ASSIGNED TASK: Would you please copy each line of the data in which the string "none" occurs?

[Web interface edit records]
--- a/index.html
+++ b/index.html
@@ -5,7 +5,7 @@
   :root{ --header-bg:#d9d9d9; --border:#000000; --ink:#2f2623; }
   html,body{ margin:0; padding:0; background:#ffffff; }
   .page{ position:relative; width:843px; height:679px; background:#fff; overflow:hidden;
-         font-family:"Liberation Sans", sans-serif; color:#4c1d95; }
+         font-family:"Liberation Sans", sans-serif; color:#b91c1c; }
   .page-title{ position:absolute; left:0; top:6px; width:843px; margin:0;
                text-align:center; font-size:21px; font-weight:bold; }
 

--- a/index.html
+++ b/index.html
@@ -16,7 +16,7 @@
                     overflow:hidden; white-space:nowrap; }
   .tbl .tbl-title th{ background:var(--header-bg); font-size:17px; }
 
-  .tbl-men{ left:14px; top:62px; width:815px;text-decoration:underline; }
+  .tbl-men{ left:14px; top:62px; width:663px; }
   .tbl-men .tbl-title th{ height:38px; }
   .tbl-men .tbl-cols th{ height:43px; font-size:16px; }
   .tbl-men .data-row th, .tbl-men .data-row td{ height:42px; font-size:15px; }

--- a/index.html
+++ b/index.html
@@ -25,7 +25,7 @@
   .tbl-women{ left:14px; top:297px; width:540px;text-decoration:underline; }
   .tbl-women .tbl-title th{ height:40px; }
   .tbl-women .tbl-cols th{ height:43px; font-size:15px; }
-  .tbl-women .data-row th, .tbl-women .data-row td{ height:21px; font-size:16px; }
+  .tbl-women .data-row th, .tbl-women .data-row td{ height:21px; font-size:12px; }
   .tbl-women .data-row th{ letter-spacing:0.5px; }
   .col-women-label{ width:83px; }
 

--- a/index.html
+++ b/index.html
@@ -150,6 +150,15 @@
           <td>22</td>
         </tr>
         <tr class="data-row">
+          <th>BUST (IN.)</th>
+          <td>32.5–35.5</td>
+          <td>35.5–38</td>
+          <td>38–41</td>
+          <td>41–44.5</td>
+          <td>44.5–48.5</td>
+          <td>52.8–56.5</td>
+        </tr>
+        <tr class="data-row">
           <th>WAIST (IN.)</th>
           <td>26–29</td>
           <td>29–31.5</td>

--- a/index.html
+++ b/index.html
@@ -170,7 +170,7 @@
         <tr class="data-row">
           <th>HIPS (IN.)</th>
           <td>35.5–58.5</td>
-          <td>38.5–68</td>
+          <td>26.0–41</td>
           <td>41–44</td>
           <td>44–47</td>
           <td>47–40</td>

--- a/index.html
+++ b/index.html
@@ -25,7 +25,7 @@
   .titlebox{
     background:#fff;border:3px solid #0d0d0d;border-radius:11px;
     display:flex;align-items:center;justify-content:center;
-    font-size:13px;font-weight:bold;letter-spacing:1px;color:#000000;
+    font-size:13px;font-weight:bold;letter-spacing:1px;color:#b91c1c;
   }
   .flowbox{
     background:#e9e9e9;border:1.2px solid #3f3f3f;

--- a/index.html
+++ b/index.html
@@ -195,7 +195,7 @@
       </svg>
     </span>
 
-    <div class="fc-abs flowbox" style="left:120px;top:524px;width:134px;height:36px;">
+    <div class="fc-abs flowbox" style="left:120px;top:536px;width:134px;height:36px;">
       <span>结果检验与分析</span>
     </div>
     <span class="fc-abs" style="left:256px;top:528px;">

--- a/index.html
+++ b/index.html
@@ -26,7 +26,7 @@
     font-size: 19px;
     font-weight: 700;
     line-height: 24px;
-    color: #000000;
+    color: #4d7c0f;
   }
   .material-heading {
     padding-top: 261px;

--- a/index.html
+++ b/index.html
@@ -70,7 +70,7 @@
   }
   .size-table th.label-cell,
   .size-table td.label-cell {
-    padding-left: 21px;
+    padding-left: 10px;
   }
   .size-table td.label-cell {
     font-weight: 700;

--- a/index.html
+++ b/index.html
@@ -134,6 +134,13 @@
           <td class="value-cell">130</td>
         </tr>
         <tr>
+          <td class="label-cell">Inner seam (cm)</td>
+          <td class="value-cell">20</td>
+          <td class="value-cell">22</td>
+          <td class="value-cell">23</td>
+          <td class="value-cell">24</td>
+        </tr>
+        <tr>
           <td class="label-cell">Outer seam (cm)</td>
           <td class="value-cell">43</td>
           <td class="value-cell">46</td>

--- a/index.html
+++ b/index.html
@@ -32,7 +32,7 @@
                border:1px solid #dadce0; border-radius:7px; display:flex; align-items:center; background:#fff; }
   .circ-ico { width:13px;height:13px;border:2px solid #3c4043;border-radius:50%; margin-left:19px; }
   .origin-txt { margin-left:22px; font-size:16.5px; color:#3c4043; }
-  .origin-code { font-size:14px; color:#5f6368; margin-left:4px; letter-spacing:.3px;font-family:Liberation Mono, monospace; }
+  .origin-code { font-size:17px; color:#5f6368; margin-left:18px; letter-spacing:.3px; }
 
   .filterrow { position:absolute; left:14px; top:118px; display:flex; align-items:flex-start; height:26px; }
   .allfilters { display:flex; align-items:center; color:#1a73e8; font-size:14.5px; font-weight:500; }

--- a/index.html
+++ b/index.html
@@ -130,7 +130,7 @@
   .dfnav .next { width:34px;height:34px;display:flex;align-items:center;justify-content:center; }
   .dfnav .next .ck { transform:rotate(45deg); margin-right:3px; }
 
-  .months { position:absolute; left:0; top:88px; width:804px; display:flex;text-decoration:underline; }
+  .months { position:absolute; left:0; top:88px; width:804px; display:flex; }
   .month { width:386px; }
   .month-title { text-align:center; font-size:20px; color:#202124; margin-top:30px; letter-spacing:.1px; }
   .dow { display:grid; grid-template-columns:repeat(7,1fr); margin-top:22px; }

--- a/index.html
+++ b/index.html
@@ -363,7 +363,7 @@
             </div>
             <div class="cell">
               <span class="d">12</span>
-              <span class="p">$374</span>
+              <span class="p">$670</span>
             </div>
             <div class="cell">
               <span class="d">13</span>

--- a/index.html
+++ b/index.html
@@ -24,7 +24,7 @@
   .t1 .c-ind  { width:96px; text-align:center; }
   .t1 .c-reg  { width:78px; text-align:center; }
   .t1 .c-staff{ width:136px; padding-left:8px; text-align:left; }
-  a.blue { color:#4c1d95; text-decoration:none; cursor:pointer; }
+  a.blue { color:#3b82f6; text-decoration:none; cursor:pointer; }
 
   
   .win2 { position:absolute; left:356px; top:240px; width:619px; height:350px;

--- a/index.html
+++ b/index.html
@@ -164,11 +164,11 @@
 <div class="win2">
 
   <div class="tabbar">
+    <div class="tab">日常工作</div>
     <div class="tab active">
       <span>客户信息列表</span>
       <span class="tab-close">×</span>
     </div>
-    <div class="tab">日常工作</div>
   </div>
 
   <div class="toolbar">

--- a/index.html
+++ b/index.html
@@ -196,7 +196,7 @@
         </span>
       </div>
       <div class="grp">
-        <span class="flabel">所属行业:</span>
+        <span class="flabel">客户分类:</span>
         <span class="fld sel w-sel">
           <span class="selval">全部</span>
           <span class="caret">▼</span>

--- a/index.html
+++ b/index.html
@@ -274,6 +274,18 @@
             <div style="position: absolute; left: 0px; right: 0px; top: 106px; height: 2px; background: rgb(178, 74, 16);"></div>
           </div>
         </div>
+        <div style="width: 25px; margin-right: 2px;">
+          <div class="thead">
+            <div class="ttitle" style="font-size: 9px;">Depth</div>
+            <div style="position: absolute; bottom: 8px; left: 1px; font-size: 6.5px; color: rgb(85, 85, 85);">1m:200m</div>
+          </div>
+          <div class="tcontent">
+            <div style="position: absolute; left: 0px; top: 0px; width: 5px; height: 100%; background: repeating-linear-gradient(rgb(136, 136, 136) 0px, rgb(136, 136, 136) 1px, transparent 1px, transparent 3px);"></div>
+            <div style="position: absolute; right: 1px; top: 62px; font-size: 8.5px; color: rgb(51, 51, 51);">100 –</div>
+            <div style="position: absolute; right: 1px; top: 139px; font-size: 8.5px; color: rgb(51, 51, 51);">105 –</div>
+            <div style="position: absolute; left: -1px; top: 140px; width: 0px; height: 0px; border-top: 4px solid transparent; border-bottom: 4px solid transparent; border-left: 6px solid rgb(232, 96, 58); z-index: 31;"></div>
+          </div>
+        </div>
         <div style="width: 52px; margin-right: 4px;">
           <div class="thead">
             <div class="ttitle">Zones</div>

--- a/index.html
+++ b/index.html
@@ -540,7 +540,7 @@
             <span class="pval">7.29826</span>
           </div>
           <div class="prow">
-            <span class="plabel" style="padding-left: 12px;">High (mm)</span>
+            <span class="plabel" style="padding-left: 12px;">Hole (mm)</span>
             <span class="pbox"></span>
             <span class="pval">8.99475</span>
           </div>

ANSWER AREA:
-  a.blue { color:#4c1d95; text-decoration:none; cursor:pointer; }
+  a.blue { color:#3b82f6; text-decoration:none; cursor:pointer; }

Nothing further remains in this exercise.